With dozens of good recordings of this opera currently available, this release, recorded live in Vienna in 1978, is notable for being a document of soprano Edita Gruberova’s first Lucia. (There are three other recordings of her Lucia–from 1983, 1991, and 2002.) Gruberova is the center of a huge cult following in Munich (and elsewhere), where in July her 50 years of singing there was celebrated with a gala concert; the ovation lasted for an hour. She will sing Lucia next year in Budapest, 41 years after her debut in the role. Due to her status as icon, one must admit that the last 10 to 15 years her concerts and opera performances have been as close to “events” as were Pavarotti’s late work. The voice, always somewhat glassy, is no longer totally reliable, the bottom even weaker than it was at her peak.
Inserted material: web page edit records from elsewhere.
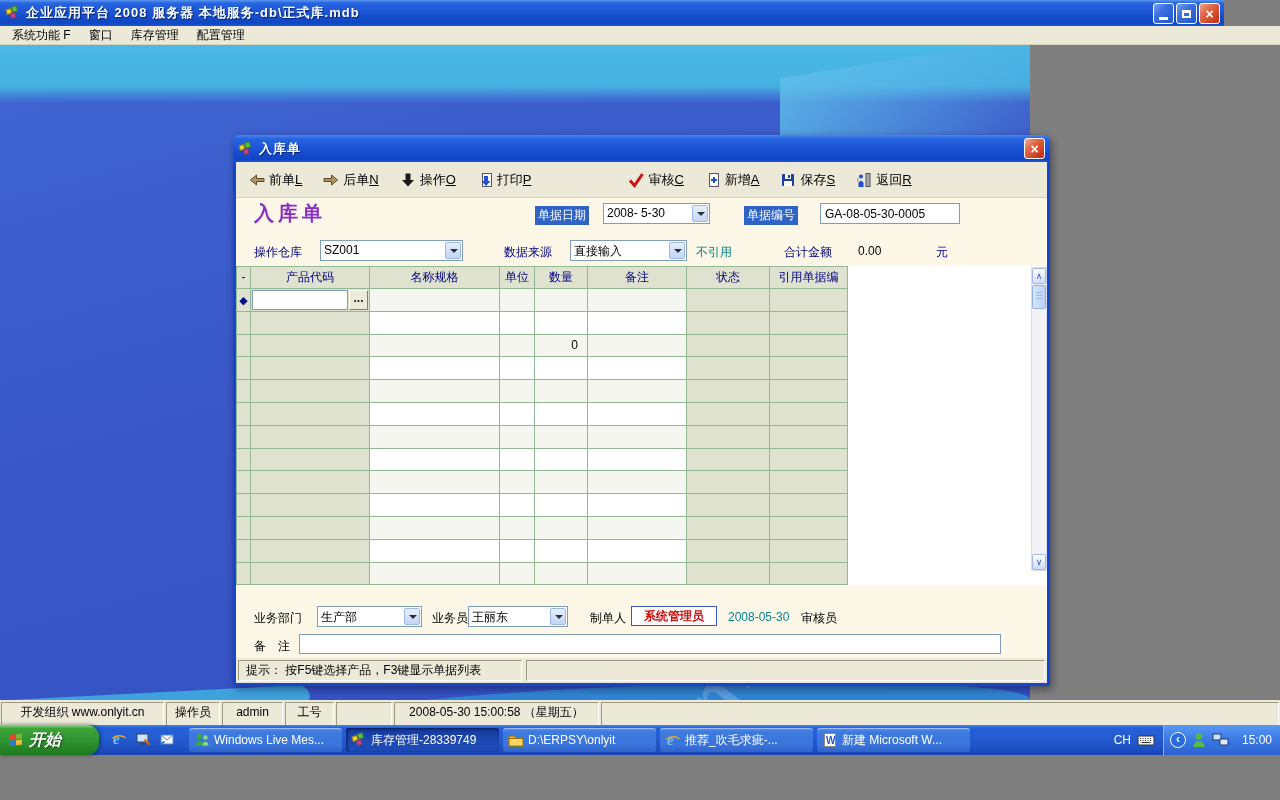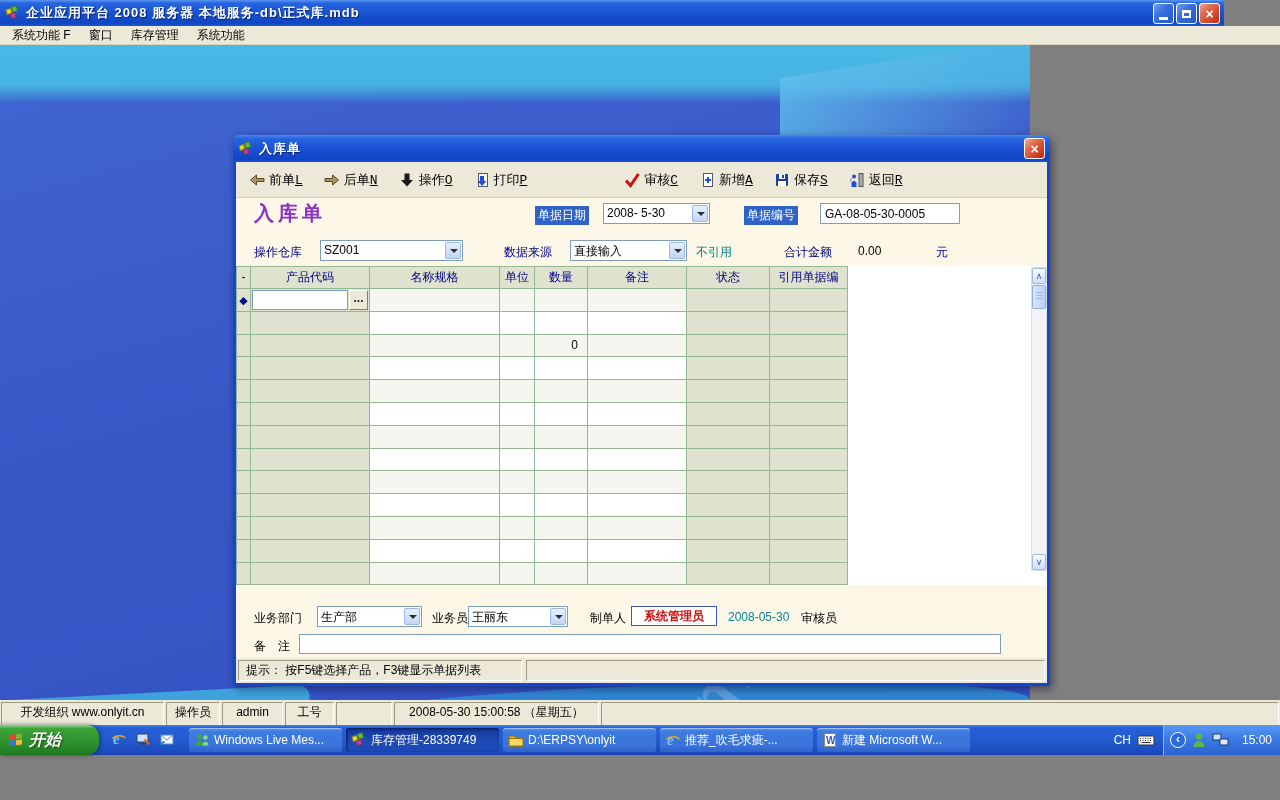--- a/index.html
+++ b/index.html
@@ -162,7 +162,7 @@
     <span class="menu-item">系统功能 F</span>
     <span class="menu-item">窗口</span>
     <span class="menu-item">库存管理</span>
-    <span class="menu-item">系统功能</span>
+    <span class="menu-item">配置管理</span>
   </div>
 
 <div id="mdi">

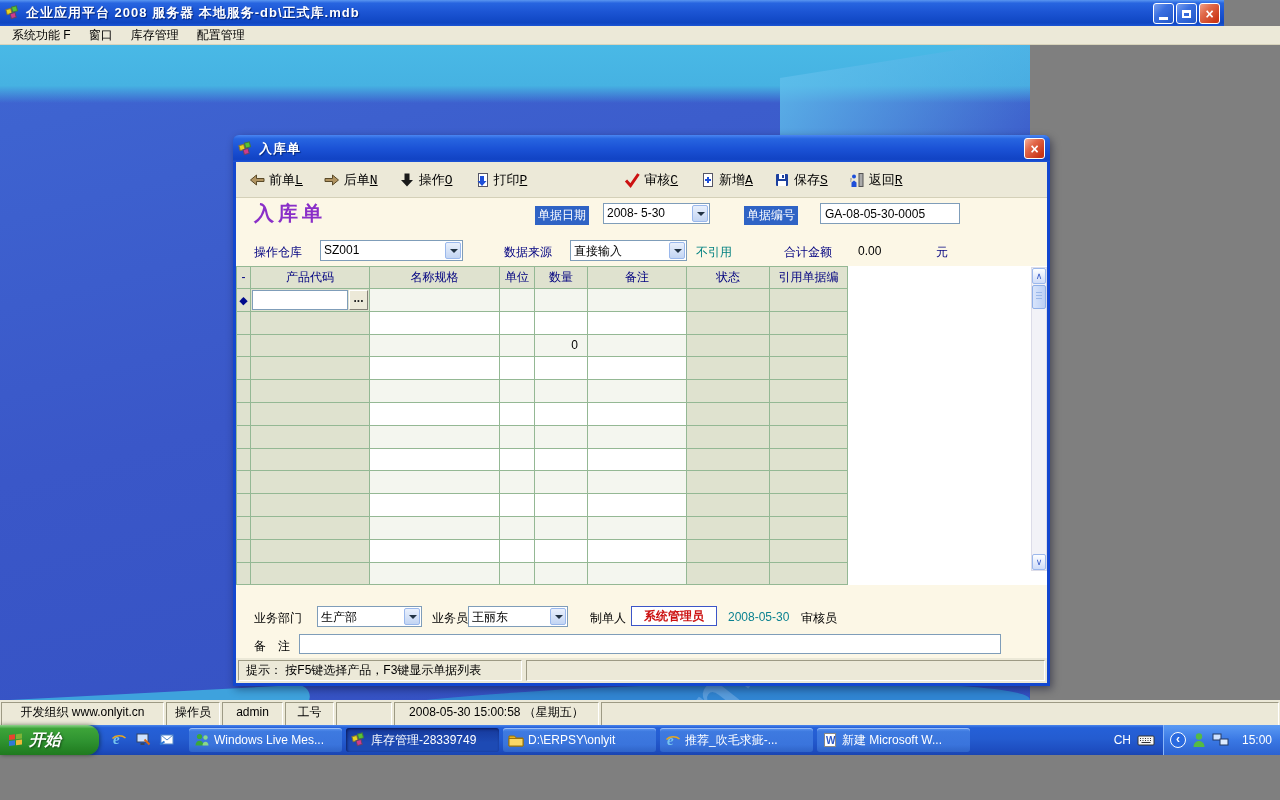--- a/index.html
+++ b/index.html
@@ -52,7 +52,7 @@
     display:flex;align-items:center;justify-content:center;}
   #dlg-client{width:811px;height:521px;background:#fcf7e6;position:relative;overflow:hidden;}
   
-  #dlg-toolbar{height:36px;background:#ece9d8;border-bottom:1px solid #d4d0b8;display:flex;align-items:center;padding-left:13px;font-family:Liberation Mono, monospace;}
+  #dlg-toolbar{height:36px;background:#ece9d8;border-bottom:1px solid #d4d0b8;display:flex;align-items:center;padding-left:13px;}
   .tbtn{display:flex;align-items:center;margin-right:21px;cursor:default;}
   .tbtn .ticon{width:16px;height:16px;margin-right:4px;display:inline-block;}
   .tbtn .tlabel{font-size:13px;color:#000;}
Half stimme diva and half kunst, despite being neither Sutherland nor Callas, she rarely disappoints. She is, indeed, a great singer and a great Lucia, and here, in her youthful prime, she can do no wrong. Her fantastic technique, on-the-button notes from high B-flat upwards, might put her in the canary category, but she is also a stage creature, a soprano who sings off the text. One hears greatness–and intelligence–from her opening words, and she delivers a stupendous “Regnava nel silenzio” with trills galore and Cs and D-flats blazing. She’s lovely and fragile in the duet with Edgardo, angry, and then pitifully broken in the duet in which her brother bullies her into the wedding. And she rages in the stretta to the Sextet. Her Mad Scene is startlingly sung and vocally acted, with every note (save for the first E-flat, which starts south of pitch but recovers) just about perfect.
Her fellow Slovak Peter Dvorsky, a fine lyric tenor, is Edgardo. Passionate, with a voice of the right weight and color, he suffers from pitch issues in Act 1 (this was true of other performances I heard him in as well), mostly, unfortunately, at the top of his range. This issue clears up in a superb, no-holds-barred Wolf’s Crag Scene and a gorgeous, warmly voiced, final aria. The wretched Enrico is sung by the under-rated and under-recorded Matteo Manuguerra, whose burly sound and gritty delivery capture the character ideally. And he matches Dvorsky in the Wolf’s Crag scene in what almost becomes a fist fight.
German bass Siegfried Vogel is Normanno (shorn of his scene with Lucia near the start of Act 2) and very touching in his narrative after the murder, albeit with a dusty voice. Thomas Moser–later a Tristan and fine Mozartean–sings Arturo well enough. Giuseppe Patané leads with an ear toward the singers’ needs and whips up a storm when he must. The stereo sound is good enough to be a studio recording and the Viennese audience remains gagged until the end of scenes, some arias, and acts, when they break loose like people enjoying themselves. This is a terrific Lucia, a must for Gruberovoids, of course, and a good addition to the necessary Callas (Berlin ’55) and Sutherland recordings.